**To do**
Transcribe each record exactly. Omit the pictures.
Start of Extracted information
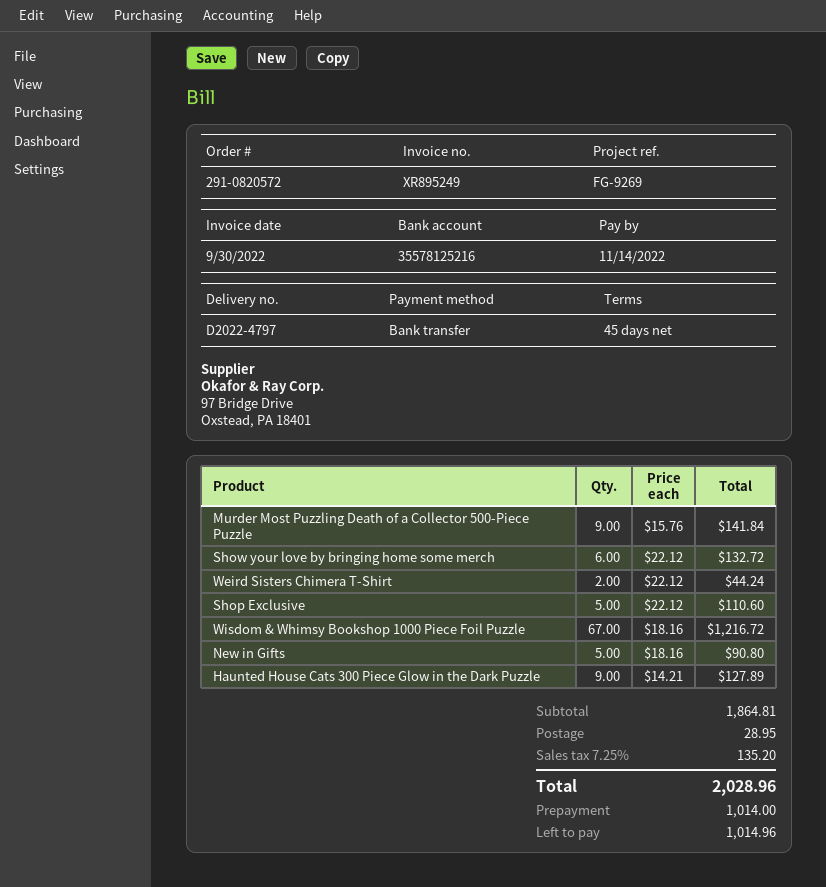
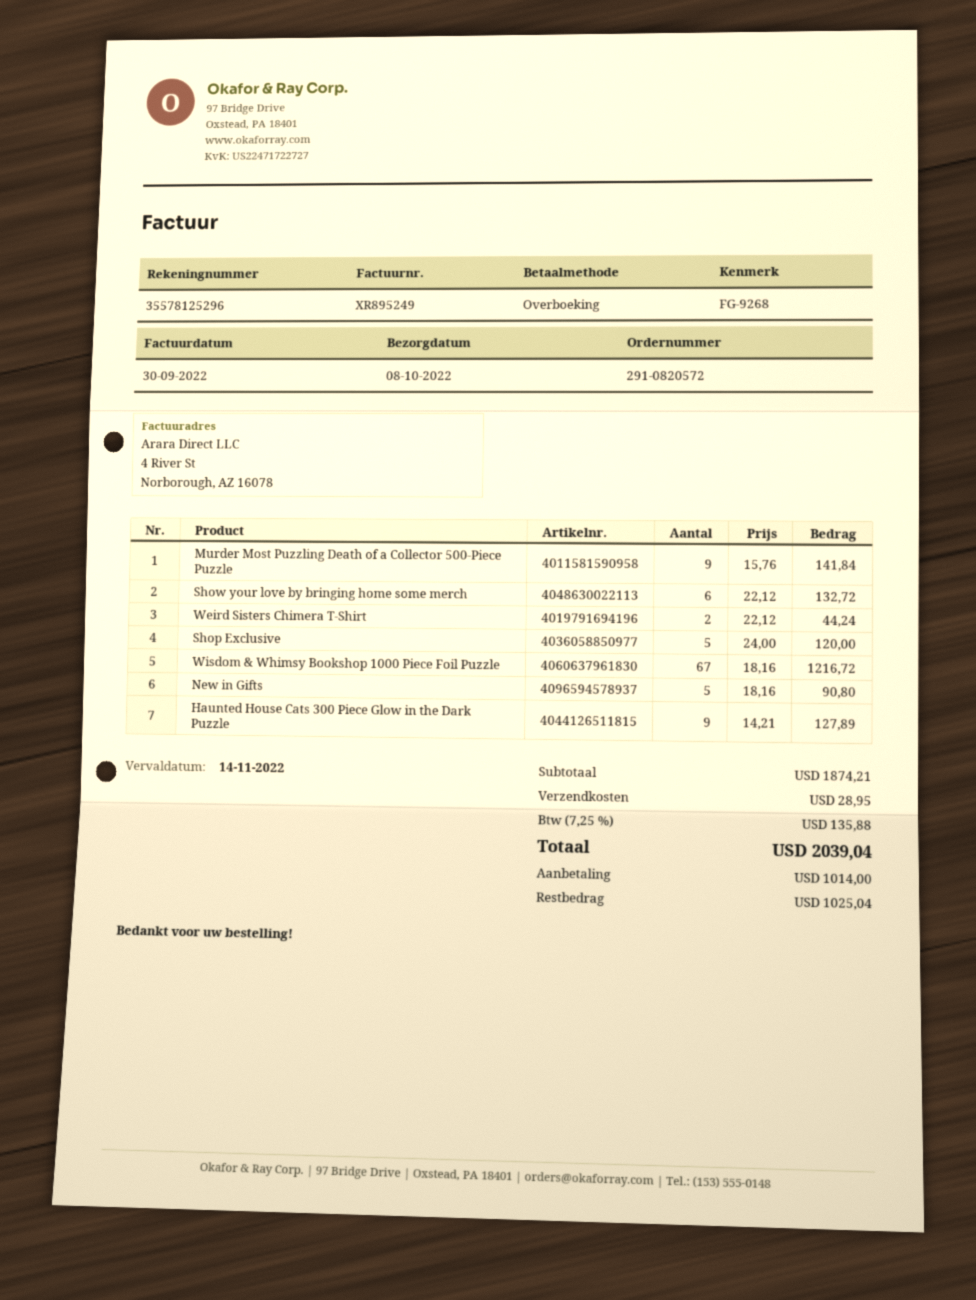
reference: FG-9269 -> FG-9268
bank account: 35578125216 -> 35578125296
Shop Exclusive: 5 x 22.12 = 110.60 -> 5 x 24.00 = 120.00
subtotal: 1864.81 -> 1874.21
tax: 7.25% = 135.20 -> 7.25% = 135.88
total: 2028.96 -> 2039.04
balance: 1014.96 -> 1025.04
End of Extracted information
**Task solution**
reference: FG-9269 -> FG-9268
bank account: 35578125216 -> 35578125296
Shop Exclusive: 5 x 22.12 = 110.60 -> 5 x 24.00 = 120.00
subtotal: 1864.81 -> 1874.21
tax: 7.25% = 135.20 -> 7.25% = 135.88
total: 2028.96 -> 2039.04
balance: 1014.96 -> 1025.04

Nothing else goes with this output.